Феникс (Калбазов) - страница 64

Еще один. И снова в ход вступает кольт, уже изготовленный к бою отточенным движением. Солдат словно нарывается на препятствие и падает навзничь выбросив вперед и вверх ноги. Ничего не поделаешь, у такого калибра останавливающая сила весьма велика. Сабля уже покинула тело поверженного врага.

Опять атака, на этот раз сзади. Виктор едва успевает уклониться и приложиться клинком к мушкету, заставляя его значительно отклониться в сторону. Левая рука, живя собственной жизнью, делает движение вперед, прижимая кресало и курок к боку. Мгновение, оружие заряжено, а в следующее, палец уже жмет на спуск. Солдат, затянутый в синий мундир с желтыми отворотами, переломился пополам схватившись за живот и сунулся лицом под ноги своего противника.

Спина, туго обтянутая синим сукном. Что-то крича гульд старается подняться на противоположный скат окопа, достав при этом стрельца, неудачно пытавшегося достать его бердышом. Не до благородства, Виктор без затей рубит саблей на отмаш и несмотря на хаос, беспрестанные крики, стоны, звон стали, выстрелы, отчетливо различает как с характерным треском подается сукно, а затем его принимает плоть. Солдата выгибает дугой, а затем он падает на землю.
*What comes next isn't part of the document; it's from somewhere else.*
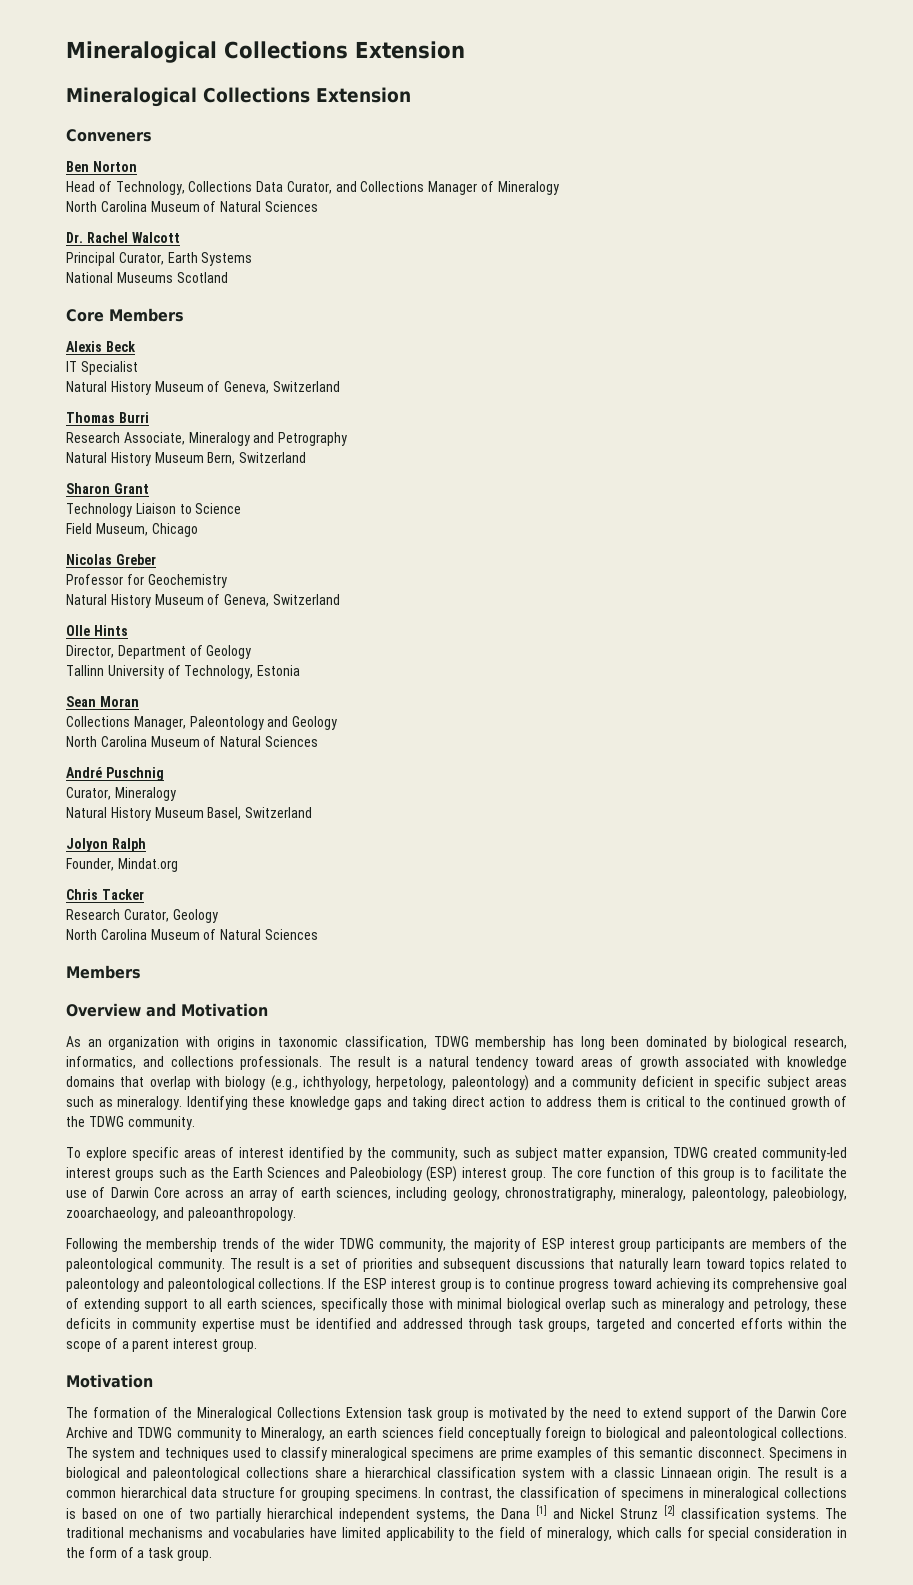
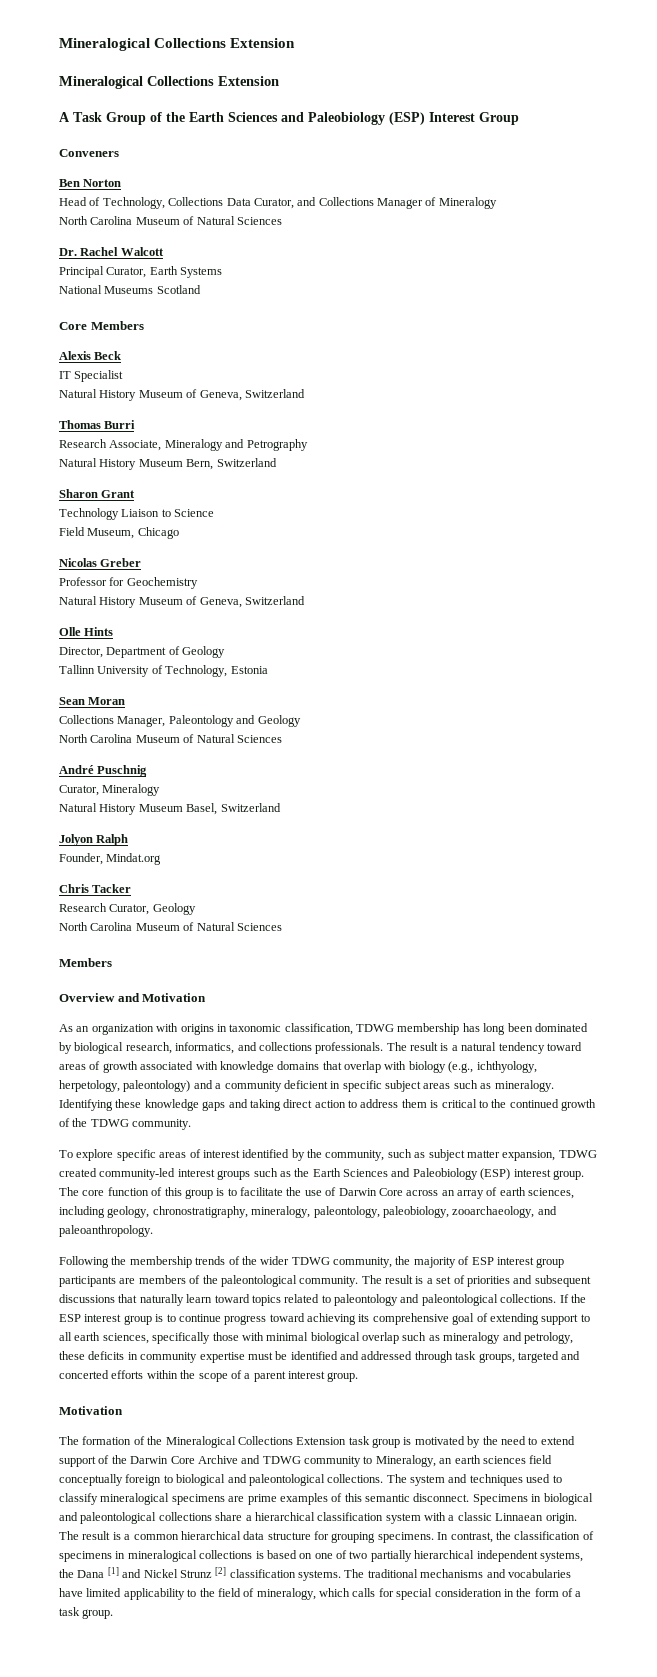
+ A Task Group of the Earth Sciences and Paleobiology (ESP) Interest Group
Виктор еще отдает себе отчет в своих действиях когда разряжает последний заряд, когда понимает, что в траншее он остался один, потому как стрельцов из нее уже вытеснили и те продолжают биться не давая противнику подняться наверх. Кое-где солдатам это удалось и бойня идет уже наверху. Последнее осмысленное деяние, это когда он подхватывает гульдский мушкет с насаженным на ствол багинетом и с диким ревом бросается в штыковую сразу на двоих солдат, набегающих на него. Дальше только красная пелена, от охватившей его ярости.


***


— Живой?

— Вроде дышит.

— Этож сколько он кровушки своей пролил?

— Меньше говори. Давай стаскивай с него этих.

Виктор слышит голоса которые кажутся ему знакомыми, словно сквозь большие ватные тампоны заткнутые ему в уши. Вот и чувствительность возвращается, с него стягивают какую-то тяжесть и дышать сразу становится легче. Тело нестерпимо ломит, болит каждая мышца, каждая косточка. Он пытается открыть глаза, но ничего не получается. А может они открыты и он просто ослеп? Кто-то поднимает его с земли, недолго несет на руках, потом аккуратно ложит на что-то более мягкое чем земля, за что ему отдельное спасибо.

— Давай стягивай с него кафтан.

— Может сразу к бабке Любаве?

— Дурень, перевязать сначала надо. Давай помогай.

Когда с него тянут одежду, он наконец издает первый звук, стон полный боли. Боже, как же все таки больно-то. Не иначе как смертушка пришла? Спокойно. Умирать тебе сейчас никак нельзя. Неждана. Не гоже дочурке сироткой оставаться. Было и куда хуже, со страшными ранами, без лекарской помощи ты не просто выжил, но еще и на гульдов охотился. Глаза. Что с глазами? Ничего не вижу.